Problem description
What is needed here is every line of the records that includes "ascending".

Source records
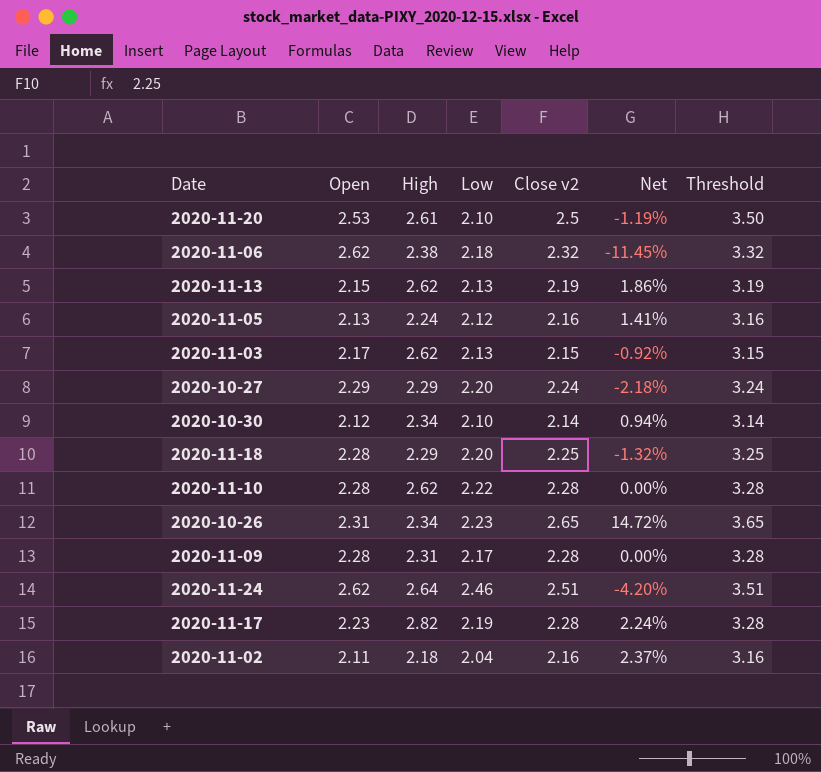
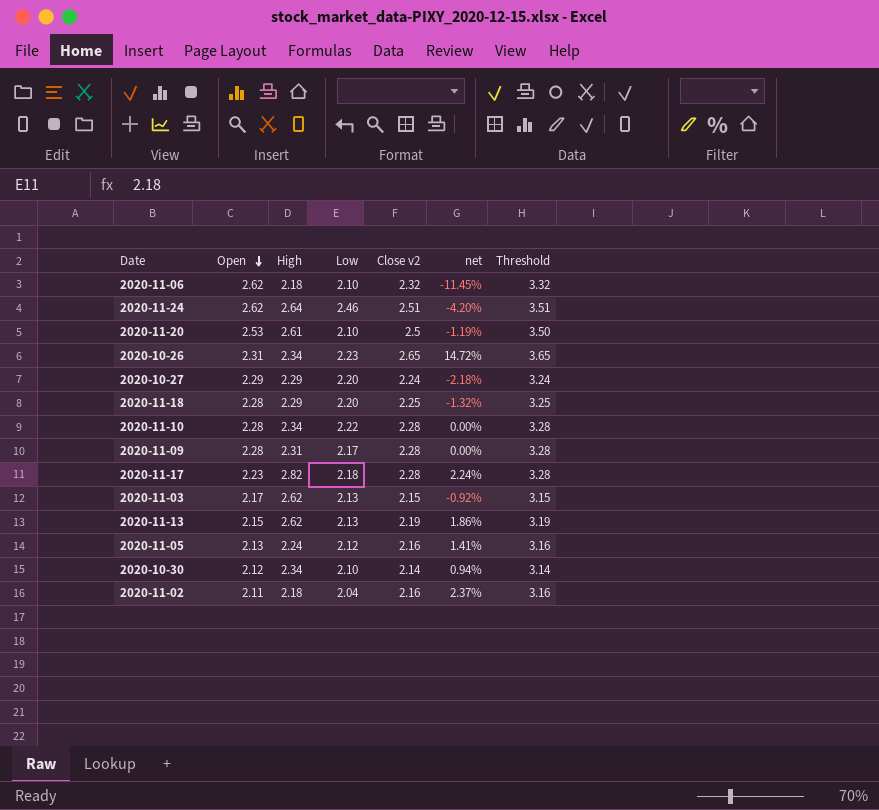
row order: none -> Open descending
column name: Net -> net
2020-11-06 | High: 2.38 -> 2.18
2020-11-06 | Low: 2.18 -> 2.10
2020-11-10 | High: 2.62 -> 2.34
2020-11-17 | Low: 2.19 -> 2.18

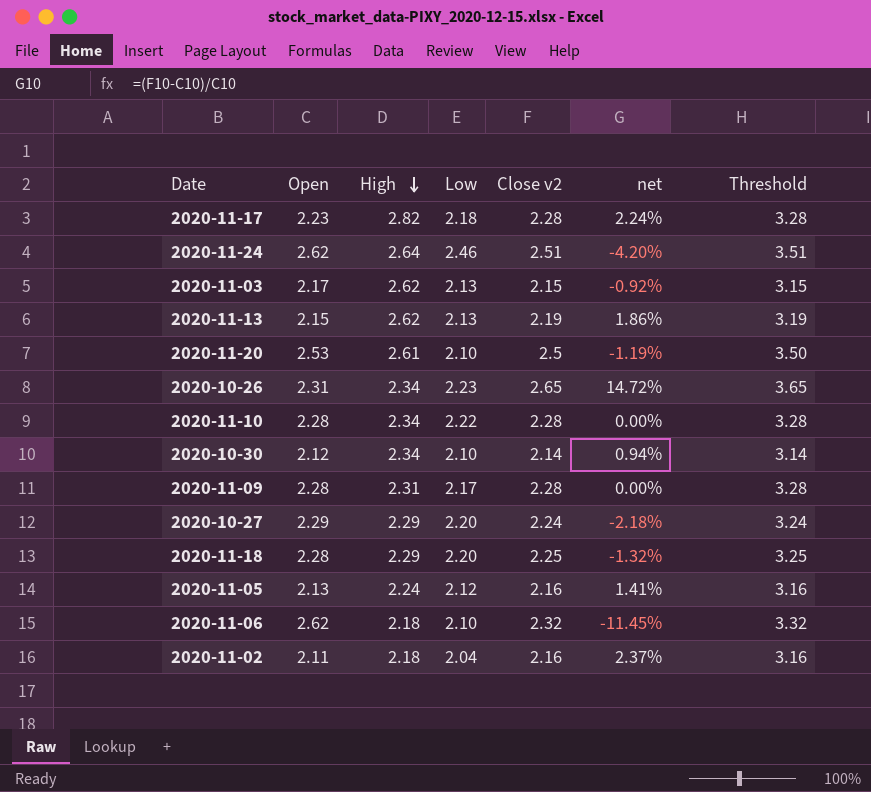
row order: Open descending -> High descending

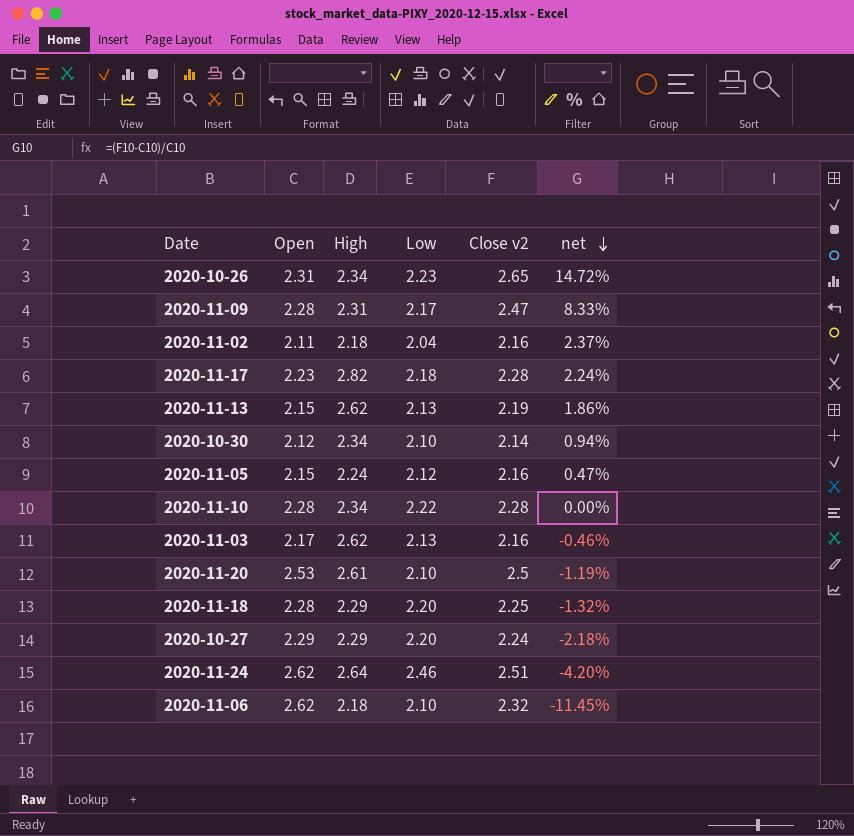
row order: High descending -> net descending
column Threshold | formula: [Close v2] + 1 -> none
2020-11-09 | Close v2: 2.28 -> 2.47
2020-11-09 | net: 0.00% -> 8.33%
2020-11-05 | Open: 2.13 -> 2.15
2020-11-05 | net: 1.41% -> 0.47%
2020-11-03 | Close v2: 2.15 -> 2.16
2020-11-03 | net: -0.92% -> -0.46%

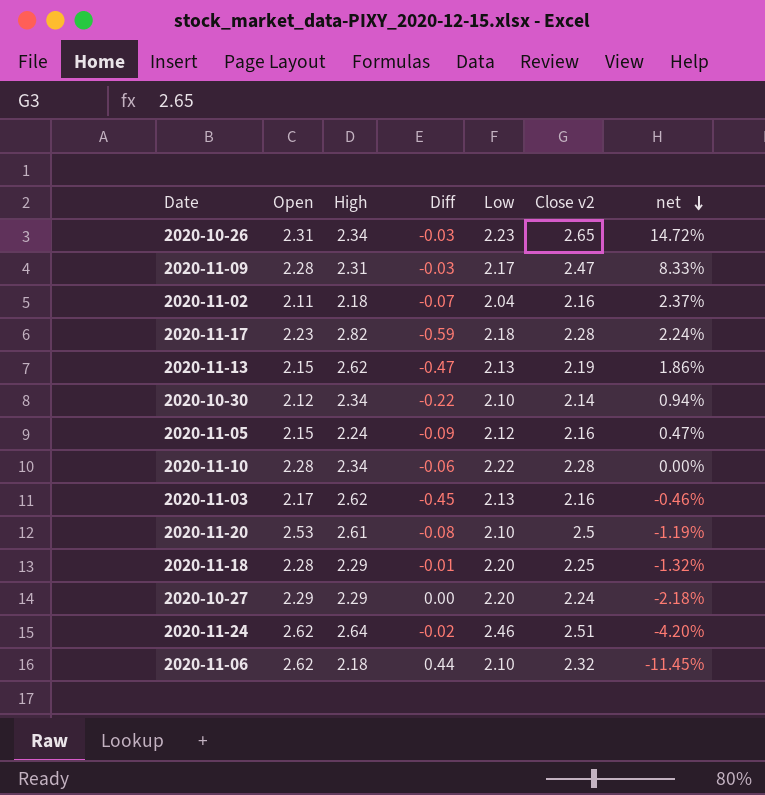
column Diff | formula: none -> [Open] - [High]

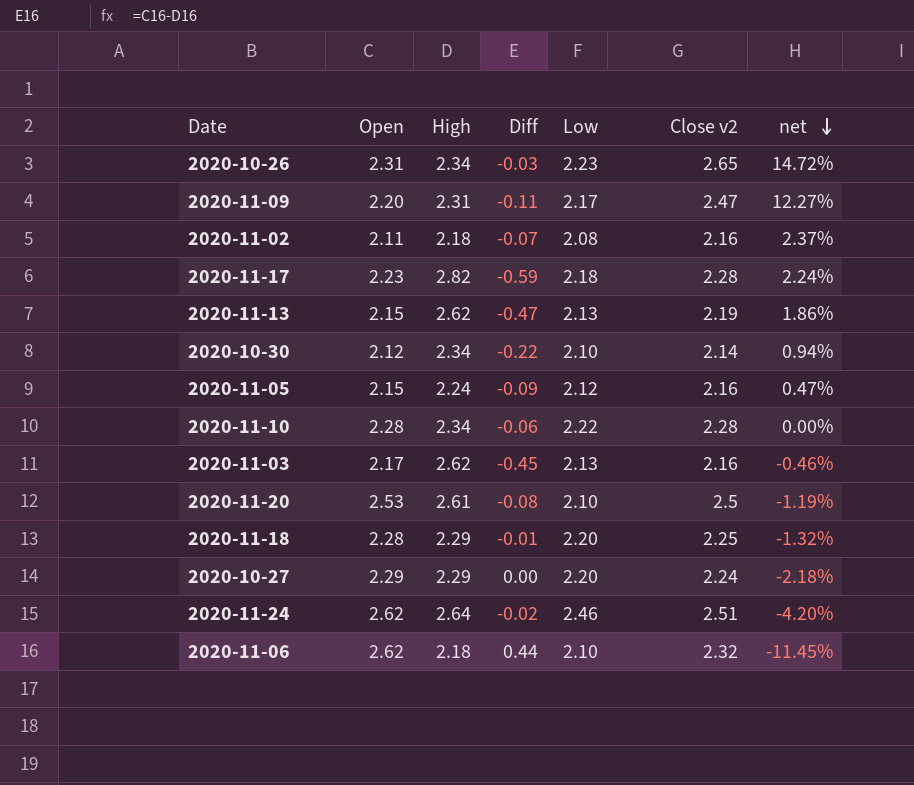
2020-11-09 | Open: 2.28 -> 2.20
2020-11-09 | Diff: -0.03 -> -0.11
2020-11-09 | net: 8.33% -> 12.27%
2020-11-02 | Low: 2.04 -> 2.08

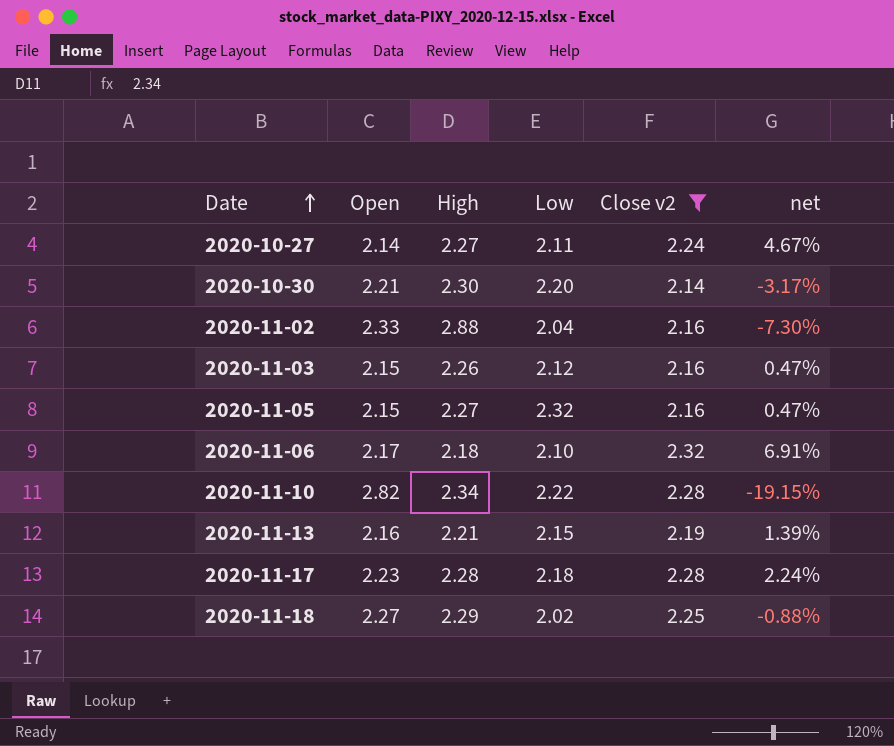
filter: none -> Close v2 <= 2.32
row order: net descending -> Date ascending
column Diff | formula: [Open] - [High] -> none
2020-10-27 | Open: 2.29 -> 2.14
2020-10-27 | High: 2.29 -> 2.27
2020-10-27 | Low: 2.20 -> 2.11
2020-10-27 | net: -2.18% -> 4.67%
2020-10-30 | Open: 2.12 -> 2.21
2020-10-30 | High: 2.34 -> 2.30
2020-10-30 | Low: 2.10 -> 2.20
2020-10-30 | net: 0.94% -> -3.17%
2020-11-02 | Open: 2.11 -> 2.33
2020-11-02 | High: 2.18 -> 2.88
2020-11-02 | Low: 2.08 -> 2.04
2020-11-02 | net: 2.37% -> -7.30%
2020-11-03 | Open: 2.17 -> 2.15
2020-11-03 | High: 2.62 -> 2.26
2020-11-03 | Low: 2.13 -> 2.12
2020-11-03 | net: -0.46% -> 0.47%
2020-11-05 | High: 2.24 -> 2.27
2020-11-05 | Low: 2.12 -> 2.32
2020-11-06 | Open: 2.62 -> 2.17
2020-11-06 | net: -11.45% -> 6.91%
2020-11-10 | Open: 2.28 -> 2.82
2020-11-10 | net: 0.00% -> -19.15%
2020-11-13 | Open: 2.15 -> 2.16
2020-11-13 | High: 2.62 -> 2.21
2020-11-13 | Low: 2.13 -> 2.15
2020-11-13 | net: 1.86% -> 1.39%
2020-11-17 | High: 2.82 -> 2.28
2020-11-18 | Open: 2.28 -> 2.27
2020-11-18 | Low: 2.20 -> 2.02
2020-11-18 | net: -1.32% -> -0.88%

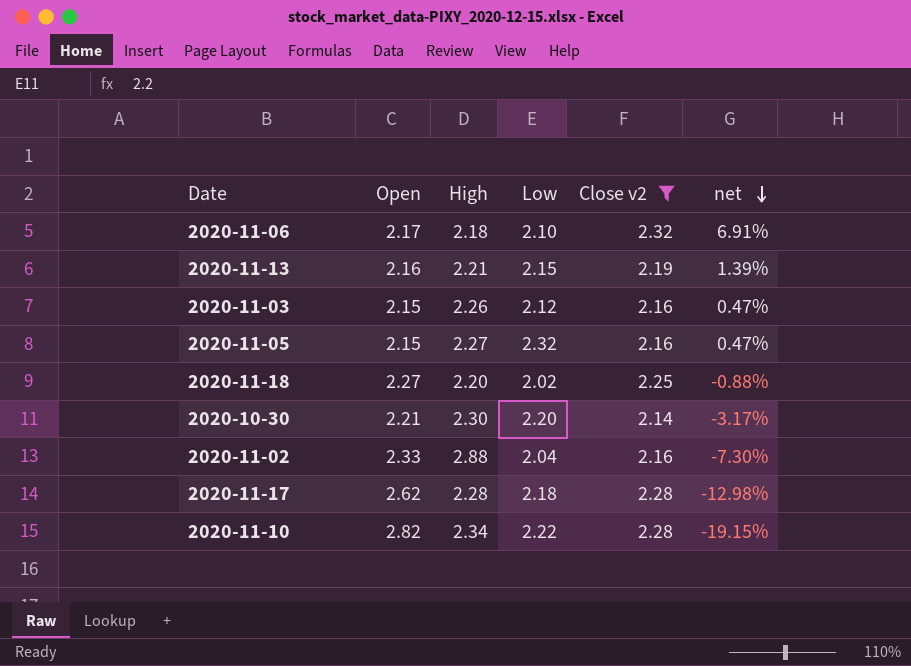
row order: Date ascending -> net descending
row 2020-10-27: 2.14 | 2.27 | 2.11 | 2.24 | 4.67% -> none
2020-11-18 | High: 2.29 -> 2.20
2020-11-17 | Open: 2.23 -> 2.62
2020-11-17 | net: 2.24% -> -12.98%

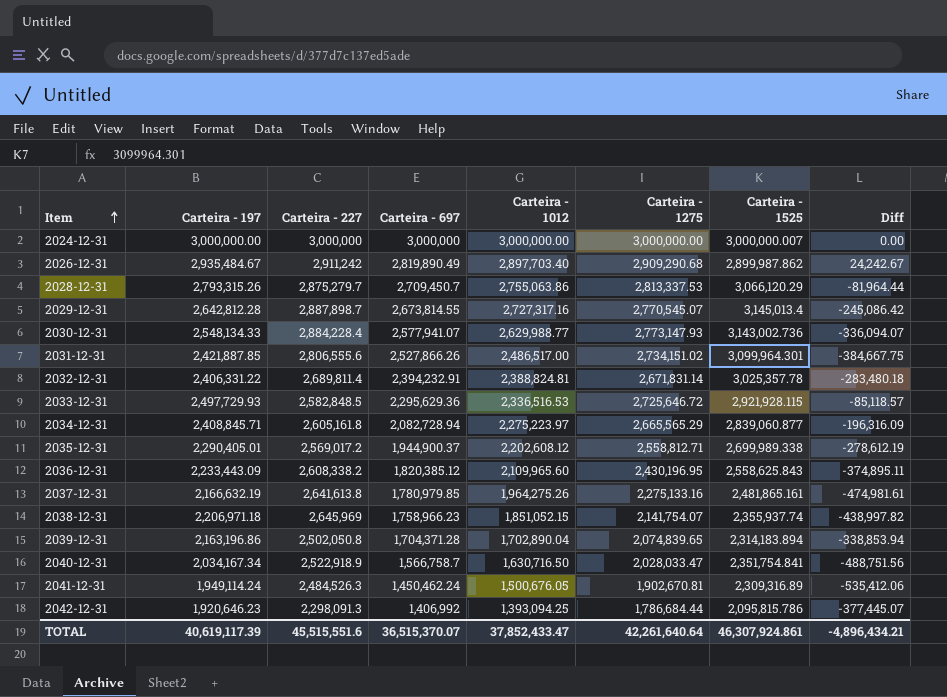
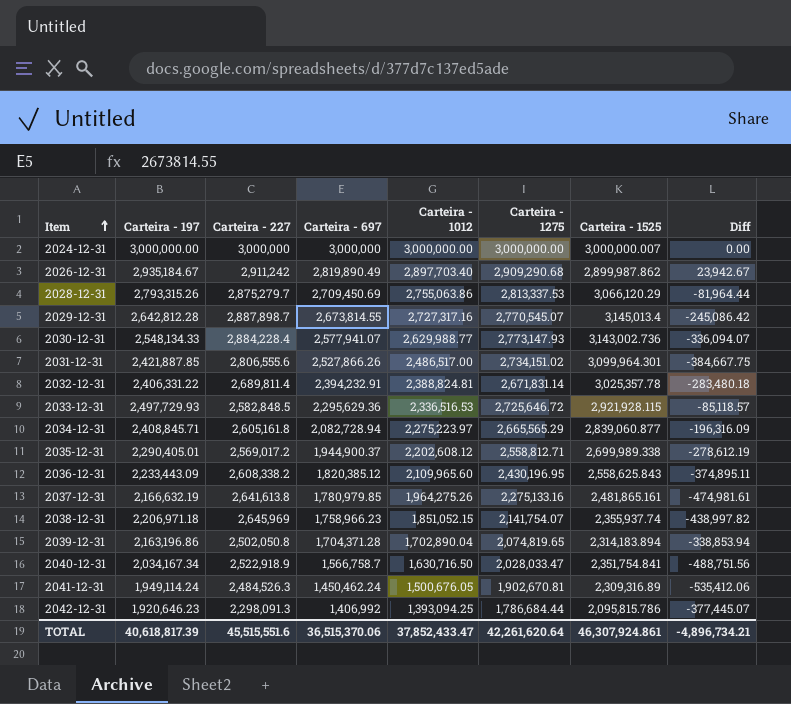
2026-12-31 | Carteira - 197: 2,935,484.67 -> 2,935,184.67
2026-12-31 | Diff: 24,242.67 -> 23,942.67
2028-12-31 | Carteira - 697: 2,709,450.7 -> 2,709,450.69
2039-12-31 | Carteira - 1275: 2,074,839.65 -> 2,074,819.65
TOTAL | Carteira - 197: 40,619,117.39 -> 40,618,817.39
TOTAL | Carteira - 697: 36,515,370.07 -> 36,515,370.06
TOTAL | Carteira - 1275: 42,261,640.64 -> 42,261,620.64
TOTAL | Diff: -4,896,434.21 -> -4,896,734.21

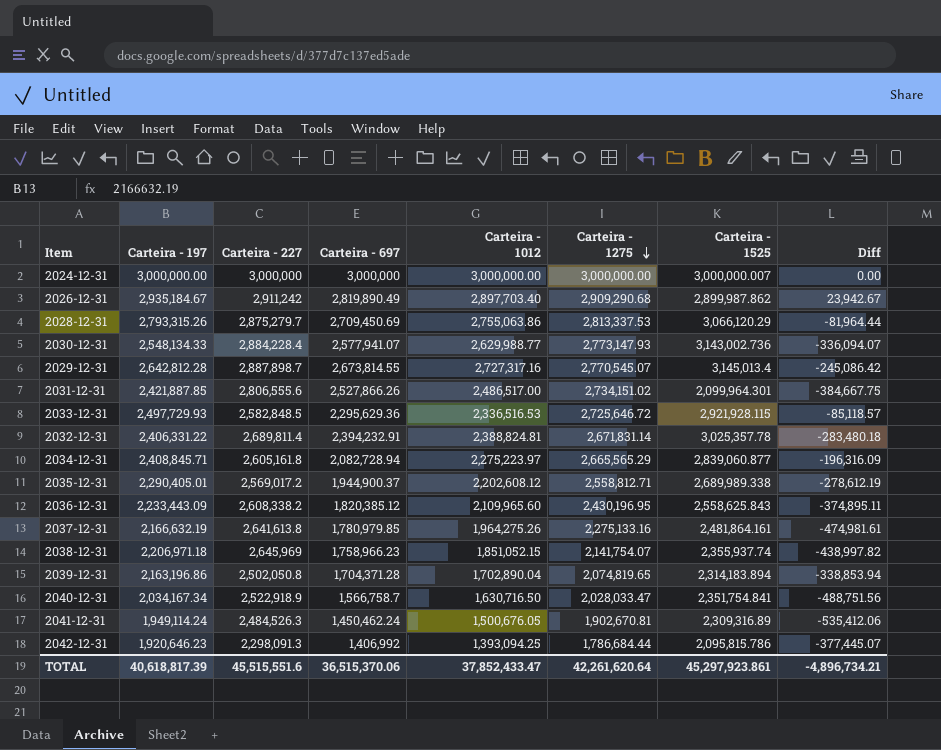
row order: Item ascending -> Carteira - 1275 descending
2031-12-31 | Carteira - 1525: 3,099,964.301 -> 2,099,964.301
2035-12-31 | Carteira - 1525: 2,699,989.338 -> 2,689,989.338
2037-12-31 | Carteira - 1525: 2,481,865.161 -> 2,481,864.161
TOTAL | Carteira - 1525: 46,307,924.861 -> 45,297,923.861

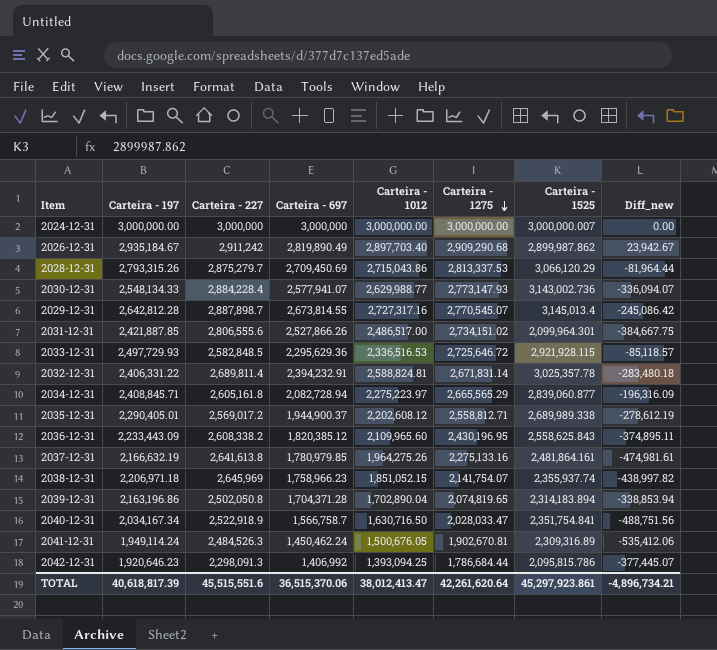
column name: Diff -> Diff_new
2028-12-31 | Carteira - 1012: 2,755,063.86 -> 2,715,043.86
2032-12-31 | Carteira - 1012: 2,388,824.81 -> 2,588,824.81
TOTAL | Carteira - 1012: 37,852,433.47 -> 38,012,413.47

Completed exercise
row order: net descending -> Date ascending
row order: Date ascending -> net descending
row order: Item ascending -> Carteira - 1275 descending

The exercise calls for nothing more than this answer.